Background technology
The L-arginine L-aspartate is a kind of amidates healthcare products that sales volume increases day by day on the present world market, is mainly used in Ginseng Extract, enhances metabolism, strengthens body immunity etc.Growing along with the international market demand amount becomes the emphasis that people pay close attention to the research of the crystallization method of L-arginic acid salt, particularly to the research of the salify crystalline method of L-arginine L-aspartate.

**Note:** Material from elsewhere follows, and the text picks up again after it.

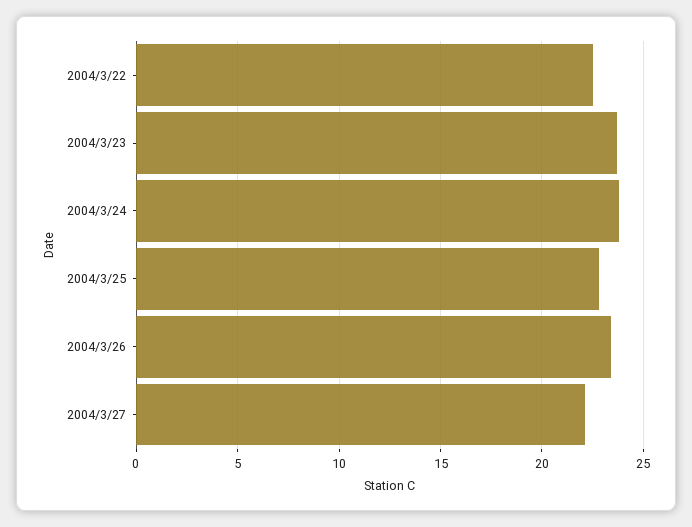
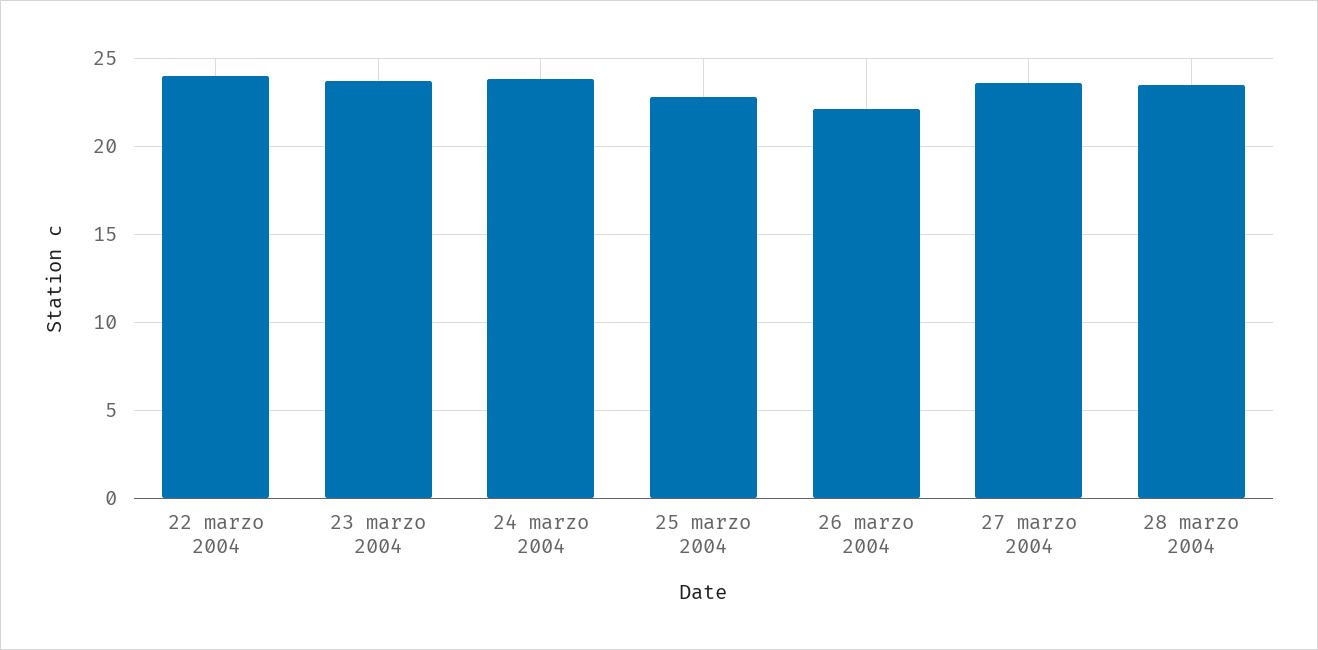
2004/3/22: 22.5 -> 24
2004/3/26: 23.5 -> 22
2004/3/27: 22 -> 23.5
28 marzo 2004: none -> 23.5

At present, preparation method's complicated operation of crystal L-arginine L-aspartate, yield is low, is not suitable for suitability for industrialized production, can't satisfy growing demand, and product also exists shortcomings such as purity is low, crystal formation is not good simultaneously.
Summary of the invention
Purpose of the present invention is exactly the preparation method that the crystal L-arginine L-aspartate that a kind of technology is reasonable, simple to operate, crystal formation is good is provided for the defective that overcomes above-mentioned prior art existence.

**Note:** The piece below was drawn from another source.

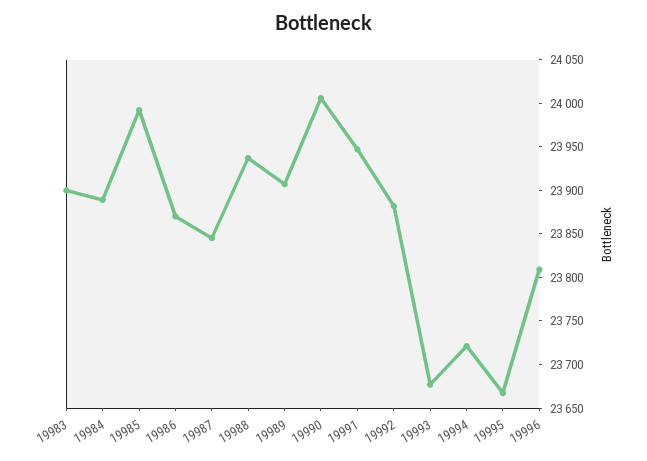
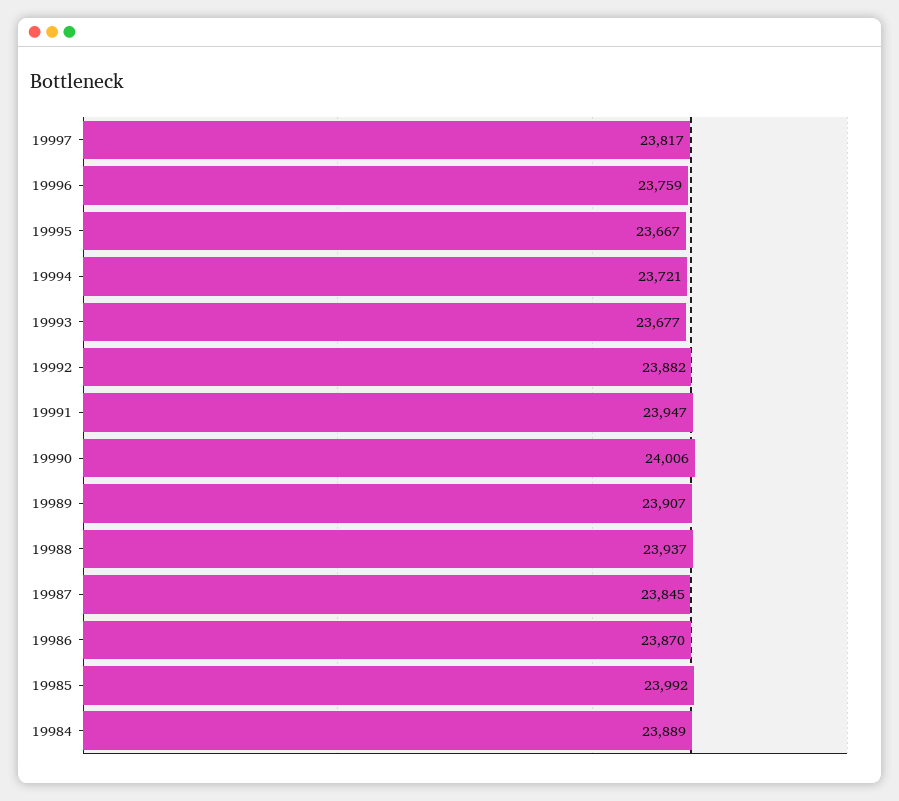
19983: 23900 -> none
19996: 23810 -> 23759
19997: none -> 23817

Purpose of the present invention can be achieved through the following technical solutions:
A kind of preparation method of crystal L-arginine L-aspartate is characterized in that, this method may further comprise the steps:
(1) the arginic aqueous solution of preparation L-slowly adds the L-aspartic acid in the arginic aqueous solution of L-, and the mol ratio of L-arginine and L-aspartic acid is 1: 1;
(2) fully the dissolving after, 50~80 ℃ of following concentrating under reduced pressure, the water yield of removing cumulative volume 20%~60% is cooled to 20~30 ℃;
(3) slowly add organic hydrophilic solvent, the perhaps mixed solvent of polar hydrophilic solvent and non-polar solvent, the adding total amount is to remove 3~4 times of the volume that anhydrates in the step (2), the joining day is 0.5~2.5 hour;
(4), more after filtration, washing, vacuum-drying, obtain crystal L-arginine L-aspartate with system cooling, crystallization.
The concentration of the arginic aqueous solution of L-is 20%~30% (weight) in the described step (1).
In the described step (2), after dissolving fully, 55 ℃ of following concentrating under reduced pressure, the water yield of removing cumulative volume 30%~40% is cooled to 22~25 ℃.
Organic hydrophilic solvent is selected from a kind of in methyl alcohol, ethanol, propyl alcohol, Virahol, butanols, the isopropylcarbinol in the described step (3).
The volume ratio of mixed solvent Semi-polarity hydrophilic solvent and non-polar solvent is 1~5: 1 in the described step (3), described polar hydrophilic solvent is selected from a kind of in methyl alcohol, ethanol, propyl alcohol, Virahol, butanols, the isopropylcarbinol, and described non-polar solvent is selected from sherwood oil, the normal hexane a kind of.
The crystalline temperature is 5~10 ℃ in the described step (4).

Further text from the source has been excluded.